4. Co-opt insider influencers

Another advantage when building a moat: evangelizing AI-native builders and designers on  your behalf. These are not influencers or brand ambassadors in the traditional sense. In fact, we’ve been seeing growing skepticism around classic influencer marketing (too much “babysitting” for too little ROI). Their posts may spur short-lived traffic spikes, but those users rarely convert. 

In the AI era, it’s not about hiring big name creators, or even about stacking your cap table with A-list angels for the optics. Instead, I’m seeing more leading AI companies give access to credible early adopters, people who are respected within their domains and plugged into the right subreddits, Discord servers, and weird, creative corners of the internet. Think developers, artists, technologists, and builders who may not have millions of followers, but whose opinions have real sway over how tools are perceived. 

These are people like Nick St. Pierre, who became a de facto evangelist for Midjourney early on.
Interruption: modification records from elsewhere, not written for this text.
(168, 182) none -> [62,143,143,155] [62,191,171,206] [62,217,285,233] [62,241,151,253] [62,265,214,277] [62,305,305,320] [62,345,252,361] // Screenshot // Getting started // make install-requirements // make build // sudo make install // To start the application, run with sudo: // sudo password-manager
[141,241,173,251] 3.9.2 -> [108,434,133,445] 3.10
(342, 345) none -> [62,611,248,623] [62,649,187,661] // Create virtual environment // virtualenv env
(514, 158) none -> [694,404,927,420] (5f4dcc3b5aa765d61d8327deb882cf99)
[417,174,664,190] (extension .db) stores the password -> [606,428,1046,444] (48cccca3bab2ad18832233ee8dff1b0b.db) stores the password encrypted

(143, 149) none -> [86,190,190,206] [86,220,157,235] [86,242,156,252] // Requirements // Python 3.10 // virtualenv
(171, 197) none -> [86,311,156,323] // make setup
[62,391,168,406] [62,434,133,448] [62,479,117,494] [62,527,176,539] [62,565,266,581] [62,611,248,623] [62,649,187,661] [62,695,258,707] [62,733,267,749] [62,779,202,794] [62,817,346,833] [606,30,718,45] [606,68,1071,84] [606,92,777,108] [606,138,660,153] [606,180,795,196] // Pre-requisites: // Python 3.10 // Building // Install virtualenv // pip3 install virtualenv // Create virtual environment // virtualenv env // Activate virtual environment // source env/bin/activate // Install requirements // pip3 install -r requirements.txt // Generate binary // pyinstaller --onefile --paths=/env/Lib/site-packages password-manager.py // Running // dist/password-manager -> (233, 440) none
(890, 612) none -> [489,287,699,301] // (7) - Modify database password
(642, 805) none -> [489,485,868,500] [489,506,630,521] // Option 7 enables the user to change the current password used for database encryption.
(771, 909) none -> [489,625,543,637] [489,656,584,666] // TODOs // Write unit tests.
Luma recently followed a similar playbook, giving early access to a small group of AI-native creators.

Filmmakers like Min Choi and PJ Ace produced impressive videos ahead of Google’s Veo 3 launch that helped demonstrate the product’s capabilities.

These posts aren’t just demos, they’re endorsements of the product by people with credibility.
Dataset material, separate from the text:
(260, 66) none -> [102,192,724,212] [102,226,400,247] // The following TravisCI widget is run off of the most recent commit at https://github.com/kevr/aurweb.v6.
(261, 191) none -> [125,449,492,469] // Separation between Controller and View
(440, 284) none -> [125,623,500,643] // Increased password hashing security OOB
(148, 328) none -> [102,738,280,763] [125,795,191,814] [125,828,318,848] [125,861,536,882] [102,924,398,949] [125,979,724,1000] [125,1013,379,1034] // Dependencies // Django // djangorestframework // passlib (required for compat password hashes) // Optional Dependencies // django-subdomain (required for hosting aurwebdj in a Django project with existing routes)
By establishing a “cult of diehards,” leading AI companies are dredging moats rooted in community and hands-on experimentation.

5. Go direct: Launch videos as distribution strategy

You’ve heard the expression “show, don’t tell”? In AI, it’s show, don’t pitch. Traditional PR can be too slow and sanitized for the new pace of AI. On the other hand, we’ve seen tiny teams with no name recognition create breakthrough moments based on the power of their product and their instinct for a good story. 

Take Manus, the AI general assistant, as an example. The Chinese startup posted a 4-minute demo reel straight to X and YouTube. The video piqued interest over the product’s capabilities and generated over half a million views. 

One foundational shift I’m seeing is startups hiring a builder as their head of growth. Your growth officer should be creating weird demos that have a chance of going viral; think of him or her as a chief “flapping” officer. One example that comes to mind is Luke Harries, the growth leader at ElevenLabs. He’s not just running campaigns, he’s building interactive, offbeat demos, like building an MCP server for WhatsApp. 

Luke Harries of ElevenLabs, via 20VC

 

Another example of the archetype is Ben Lang, who did this successfully at Notion as one of the company’s earliest employees. Long before the product went mainstream, Ben was spinning up fun experiments, showcasing design capabilities, and making niche demos that helped establish community and shape Notion’s identity. Now he’s doing the same thing at Cursor, where he’s building in public and turning product drops into sharable content.    

6. Build in public

Growth metrics used to be closely guarded, quietly disclosed to select investors. Lately, we’re seeing more AI companies building in public, broadcasting their traction and product milestones. 

Lovable, Bolt, Krea and others have embraced this approach, regularly posting updates on everything from revenue benchmarks to daily active users to unsuccessful experiments. That kind of transparency makes people feel like they’re part of the build, rather than bystanders or AI tourists. 

These updates can also provoke tacit competition. When one company shares a big milestone or new feature, it can goad startups in the same space into openly comparing demos, growth charts, or user testimonials. I’ve found higher stakes can ultimately mean more momentum for everyone involved.